Fear of an NPS planet · · colorado · Joined Jul 2008 · Points: 5
Shawn Mitchell wrote:NPSFear: your info about the background of the ban is enlightening and frustrating, but doesn't really change the practical issues of trying not to provoke crackdown by officialdom.
Shawn, you are of course, right about changing the practical issues...I presented the info in an effort to get other climbers to place themselves in the proverbial shoes of BASE jumpers in a similar situation.

Shawn Mitchell wrote:When we climb, we might trigger rockfall, but we strive mightily to avoid it. In contrast, every BASE jumper knows, every time s/he jumps, that s/he will sound like a freight train coming down. Doesn't mean s/he shouldn't jump, but comparing possible accident with inevitable consequence is not a strong argument in the deliberation.
but are you saying that the "inevitable consequence" is the SOUND of rockfall? Personally, I have heard both the unexpected sounds of BIG rockfall as well as that of BASE jumpers in freefall, and I don't think that they sound too much alike, excepting possibly the sound of an opening canopy on a low jump, but that clearly wasn't an issue in Aaron's situation.
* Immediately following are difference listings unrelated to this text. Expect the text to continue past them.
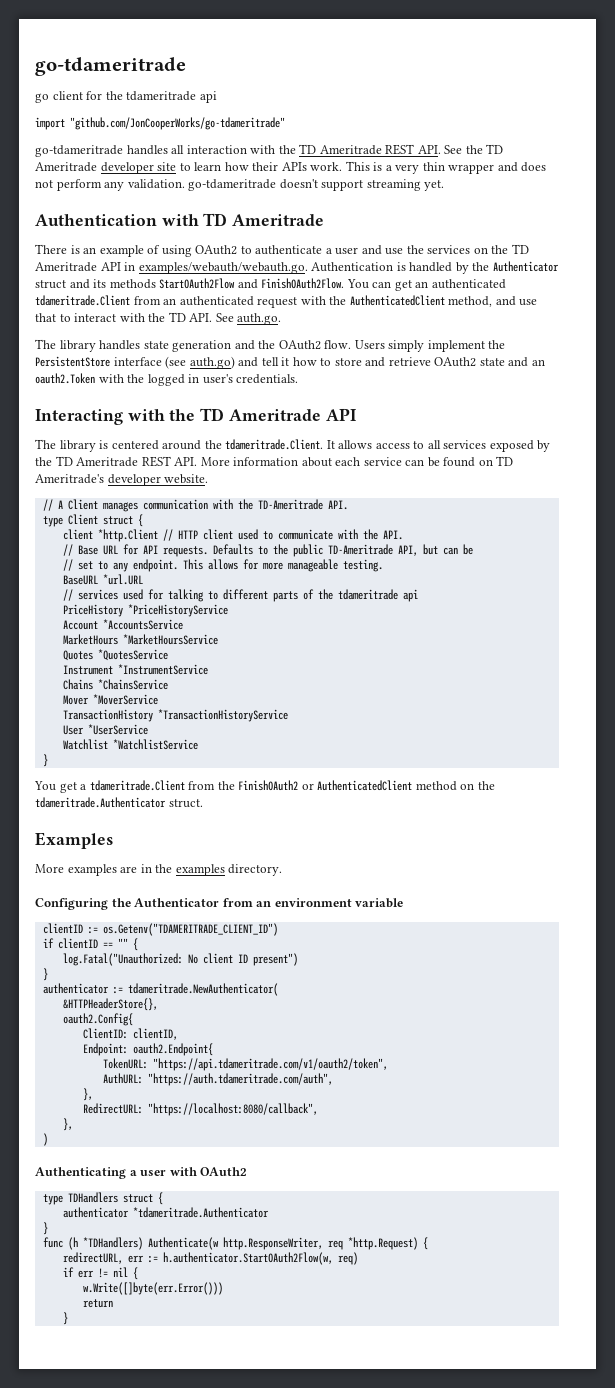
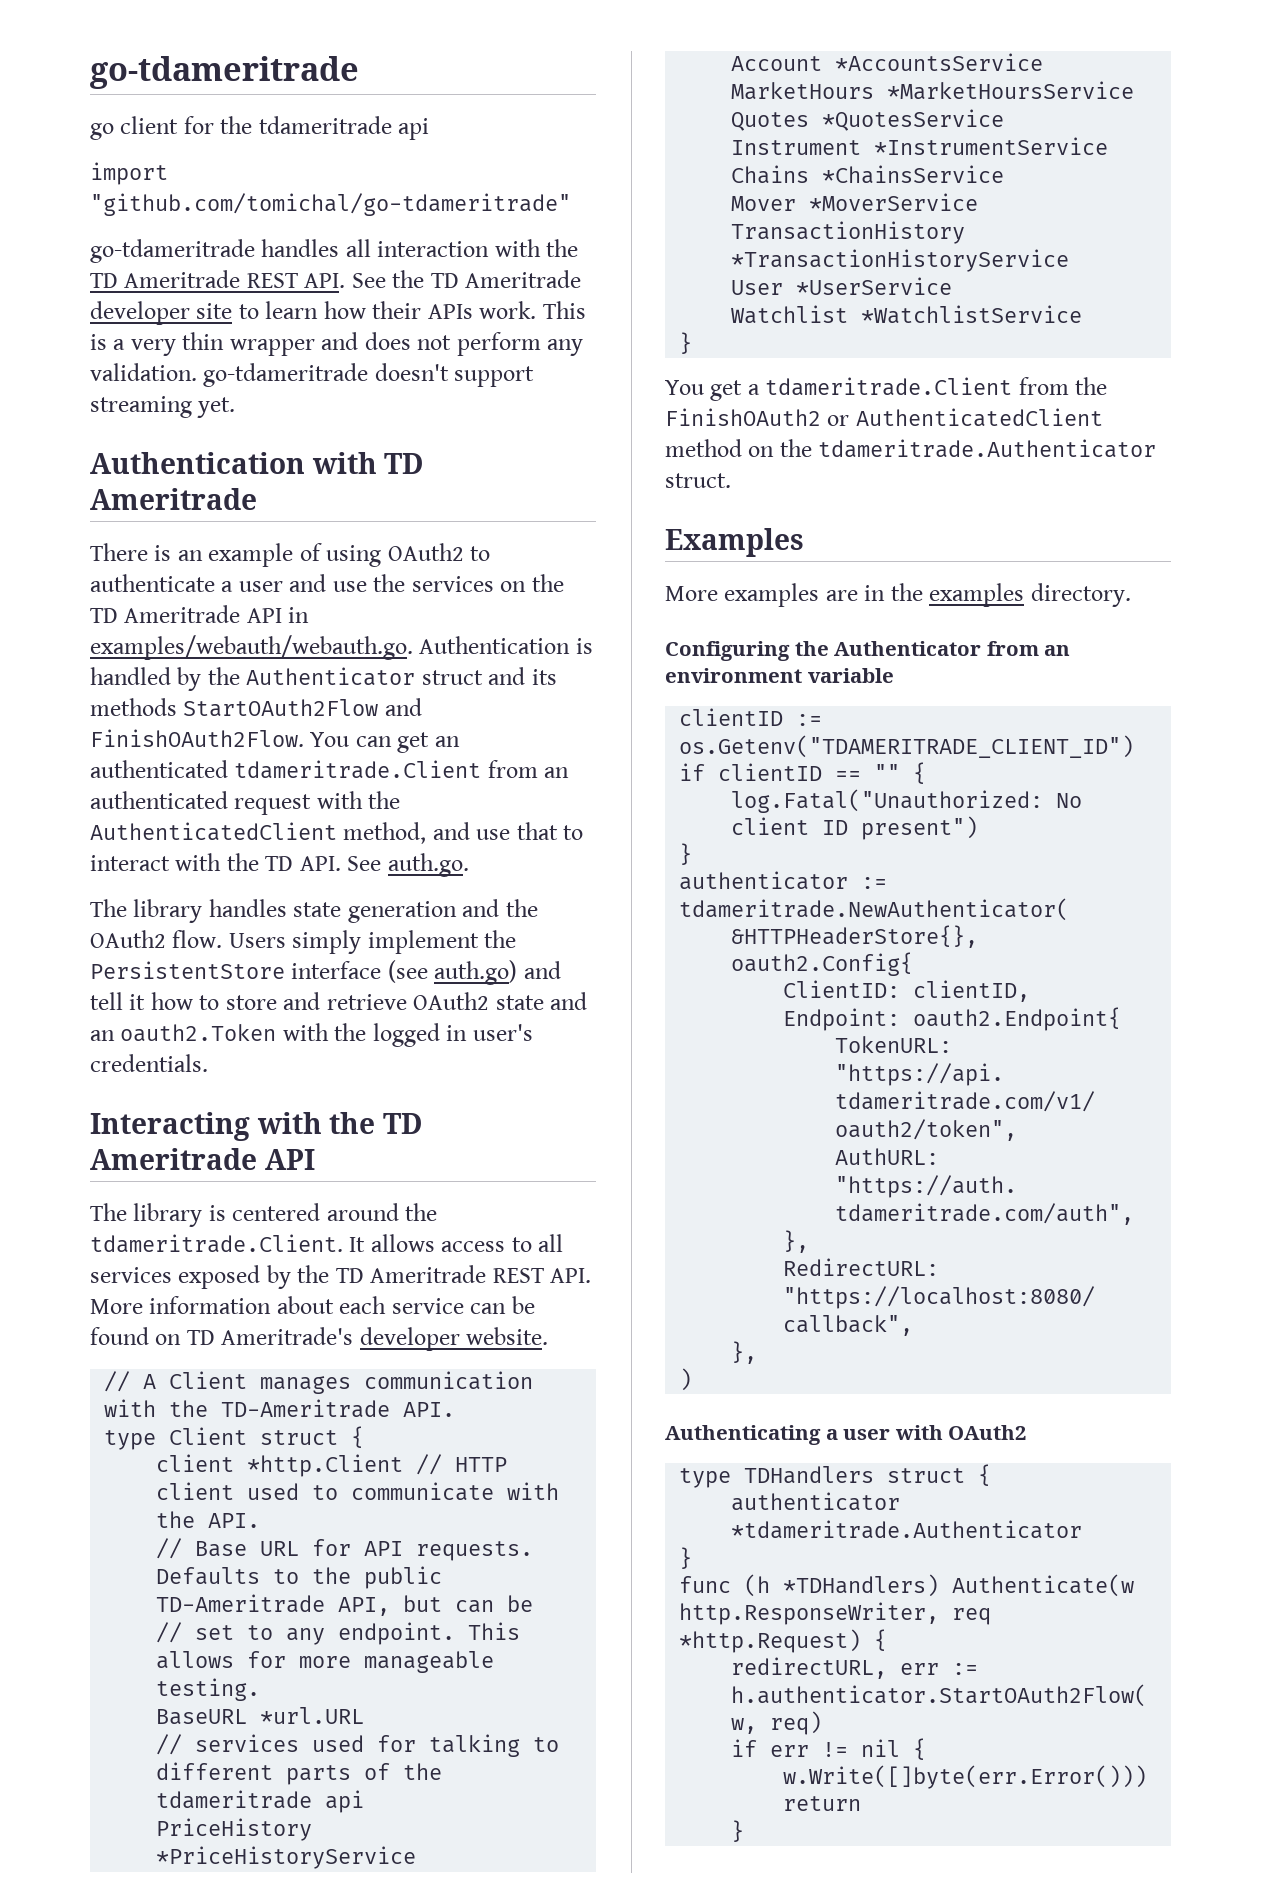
[70,117,285,130] "github.com/JonCooperWorks/go-tdameritrade" -> [90,193,571,216] "github.com/tomichal/go-tdameritrade"

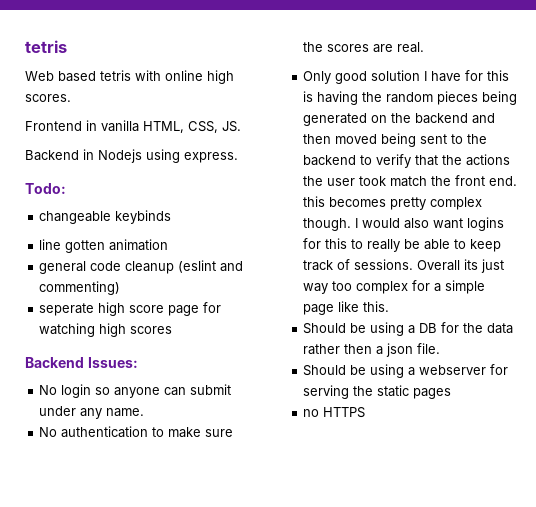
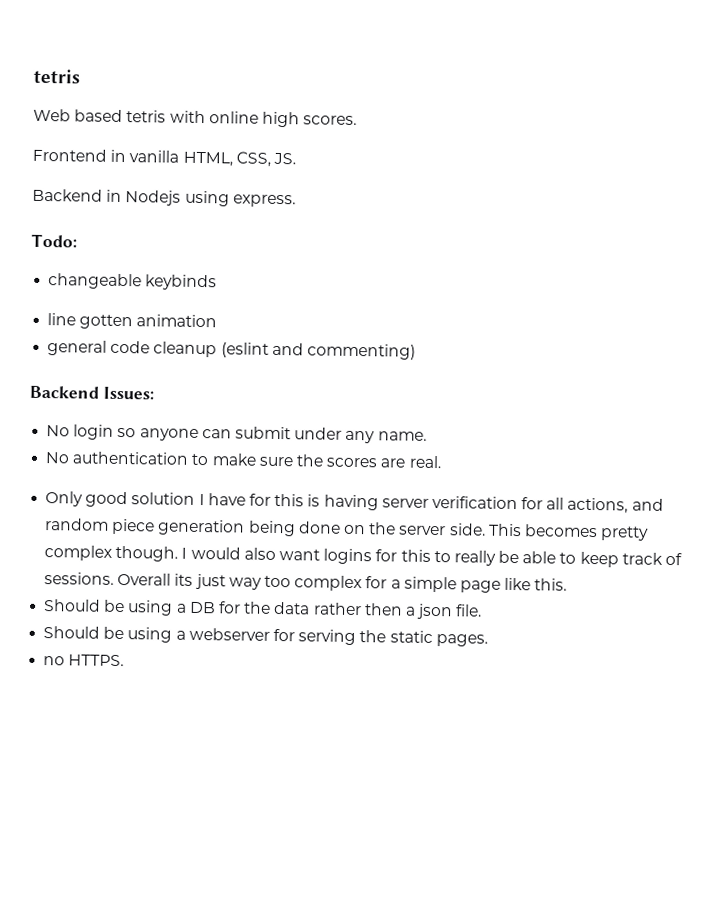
[39,302,222,316] [39,323,173,337] // seperate high score page for watching high scores -> (416, 351) none
[362,91,518,105] [303,113,496,126] [303,133,488,147] [303,154,511,168] [303,175,518,187] [303,196,326,207] the random pieces being generated on the backend and then moved being sent to the backend to verify that the actions the user took match the front end. this -> [381,495,664,514] [45,518,522,537] server verification for all actions, and random piece generation being done on the server side. This
[413,388,452,399] pages -> [435,634,488,647] pages.
[323,407,366,418] HTTPS -> [68,654,125,667] HTTPS.

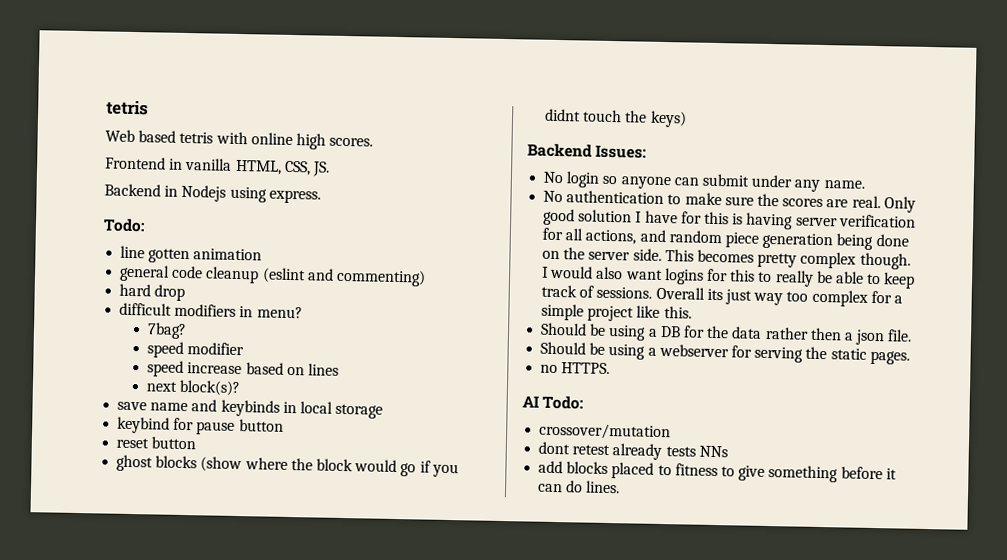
[48,273,218,291] // changeable keybinds -> (145, 225) none
(416, 351) none -> [119,283,186,302] [119,302,303,319] [147,322,188,340] [147,341,245,359] [147,360,340,377] [146,379,242,397] [117,399,384,419] [117,416,284,435] [116,436,197,450] [116,454,459,478] [545,108,687,128] // hard drop // difficult modifiers in menu? // 7bag? // speed modifier // speed increase based on lines // next block(s)? // save name and keybinds in local storage // keybind for pause button // reset button // ghost blocks (show where the block would go if you didnt touch the keys)
(442, 462) // -> (881, 202) none
[459,580,501,593] page -> [587,305,635,322] project
(125, 660) none -> [522,395,584,410] [539,422,672,441] [538,441,728,461] [538,460,897,483] [538,480,621,494] // AI Todo: // crossover/mutation // dont retest already tests NNs // add blocks placed to fitness to give something before it can do lines.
To try and simplify that point, which may or may not be glib, I say again that ALL climbers need to be aware of the potential of objects falling from above them when they're parked at the bottom of a cliff. Therefore, if one were to insinuate blame on a BASE jumper for a situation such as with Aaron's friends' injury it would seem like a lack of personal responsibility to me. Were it actually rockfall, and an amkle was still sprained, would it be the rock's fault?

So it may not be a strong argument as you put it, but I'm not a lawyer. I was simply trying to point out that there are MANY differences between a BASE jumper and a falling rock, including the sound.
cheers!
MHKR
kirra · · Unknown Hometown · Joined Feb 2006 · Points: 530
Fear of an NPS planet wrote:MHKR
welcome to planet mountain-project mr. MHKR aka FOANP

{{cluck-cluck}} ken's gonna have a field day with this one
Buff Johnson · · Unknown Hometown · Joined Dec 2005 · Points: 1,145
SAL wrote: I was waiting on the answer for your question on the first support team for the FA of the diamond. I appear to be the only one that tried to answer. im probably wrong ::))
Jeeze, the original answer was more like a mouse squeak asking if it's okay to eat the peanut butter off the trap.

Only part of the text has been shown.